Sur les frais liés au litige :
7. Il y a lieu de mettre à la charge de l'Etat, partie perdante dans la présente instance, une somme de 1 200 euros sur le fondement des dispositions de l'article L. 761-1 du code de justice administrative.
DÉCIDE :
Article 1er : Le jugement n° 2100831 du 24 janvier 2023 du tribunal administratif de la Guadeloupe ainsi que l'arrêté du 24 juin 2021 du préfet de la Guadeloupe sont annulés.
Article 2 : Il est enjoint au préfet de la Guadeloupe de délivrer à Mme C... un titre de séjour portant la mention " vie privée et familiale " dans un délai de deux mois à compter de la notification du présent arrêt.
Article 3 : L'Etat versera à Mme C... une somme de 1 200 euros sur le fondement des dispositions de l'article L. 761-1 du code de justice administrative.

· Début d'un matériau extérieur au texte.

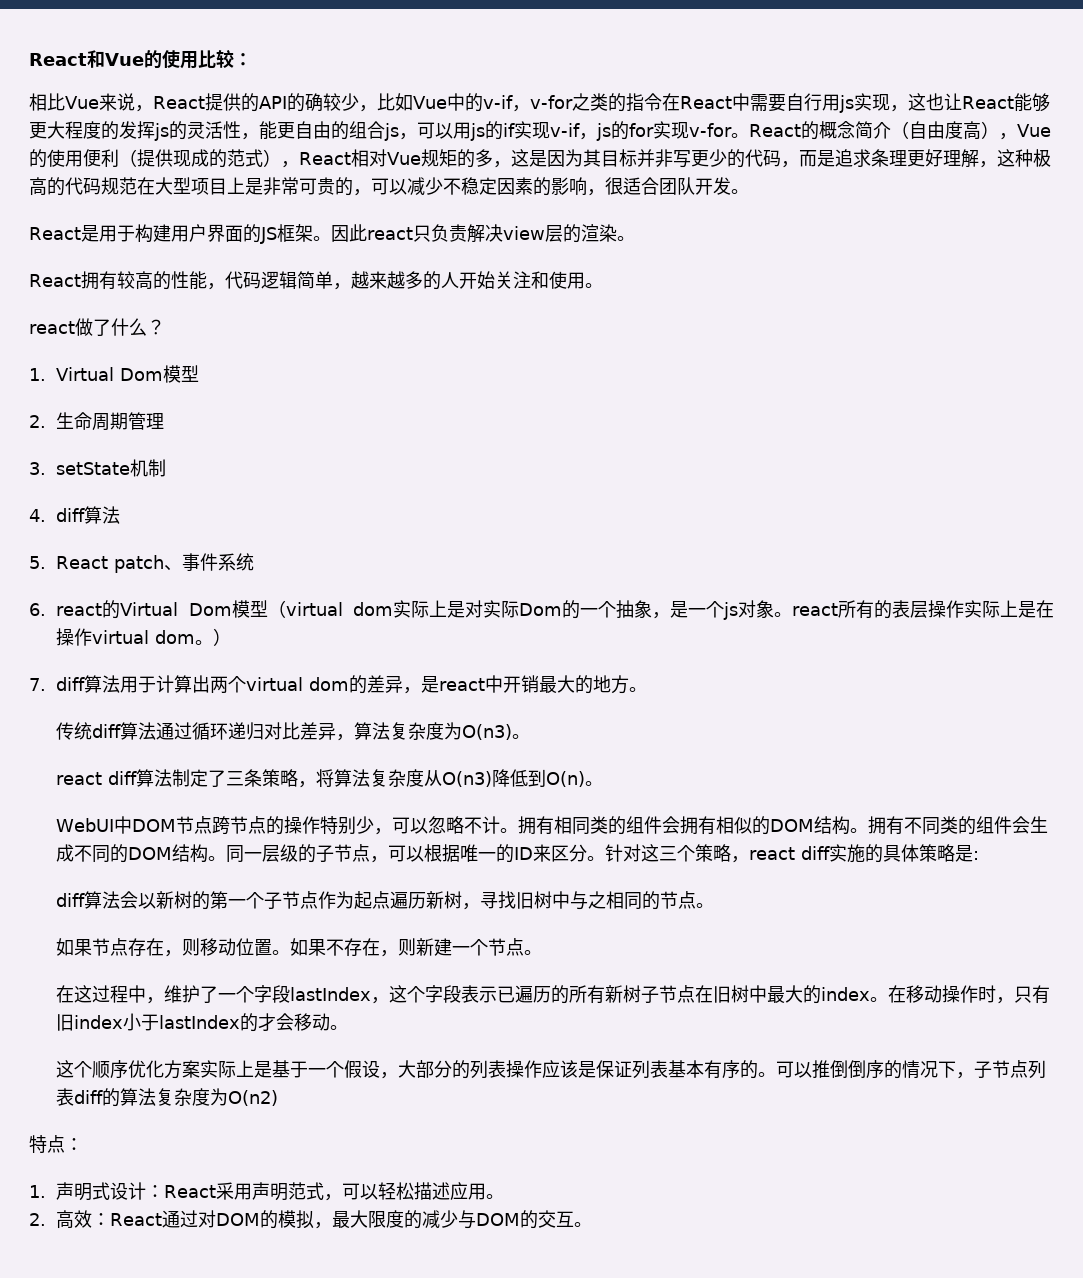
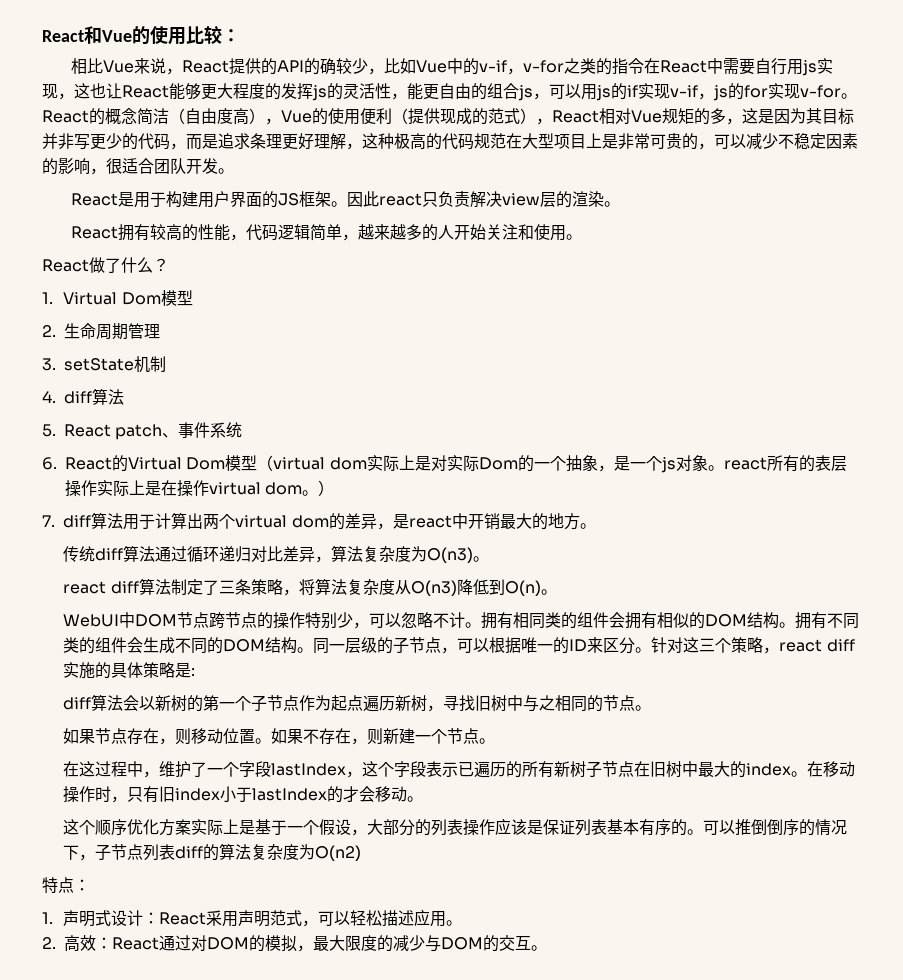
- React的概念简介（自由度高），Vue的使用便利（提供现成的范式），React相对Vue规矩的多，这是因为其目标并非写更少的代码，而是追求条理更好理解，这种极高的代码规范在大型项目上是非常可贵的，可以减少不稳定因素的影响，很适合团队开发。
+ React的概念简洁（自由度高），Vue的使用便利（提供现成的范式），React相对Vue规矩的多，这是因为其目标并非写更少的代码，而是追求条理更好理解，这种极高的代码规范在大型项目上是非常可贵的，可以减少不稳定因素的影响，很适合团队开发。
- react做了什么？
+ React做了什么？
- 6. react的Virtual Dom模型（virtual dom实际上是对实际Dom的一个抽象，是一个js对象。react所有的表层操作实际上是在操作virtual dom。）
+ 6. React的Virtual Dom模型（virtual dom实际上是对实际Dom的一个抽象，是一个js对象。react所有的表层操作实际上是在操作virtual dom。）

Article 4 : Le présent arrêt sera notifié à Mme B... C... épouse A..., au ministre de l'intérieur et des outre-mer et au préfet de la Guadeloupe.
Délibéré après l'audience du 2 octobre 2023, à laquelle siégeaient :
M. Jean-Claude Pauziès, président,
Mme Christelle Brouard-Lucas, présidente-assesseure,
Mme Kolia Gallier, première conseillère.
Rendu public par mise à disposition au greffe, le 2 novembre 2023.
La rapporteure,
Christelle Brouard-Lucas
Le président,
Jean-Claude PauzièsLa greffière,
Stéphanie Larrue
La République mande et ordonne au ministre de l'intérieur et des outre-mer en ce qui le concerne et à tous commissaires de justice à ce requis en ce qui concerne les voies de droit commun, contre les parties privées, de pourvoir à l'exécution du présent arrêt.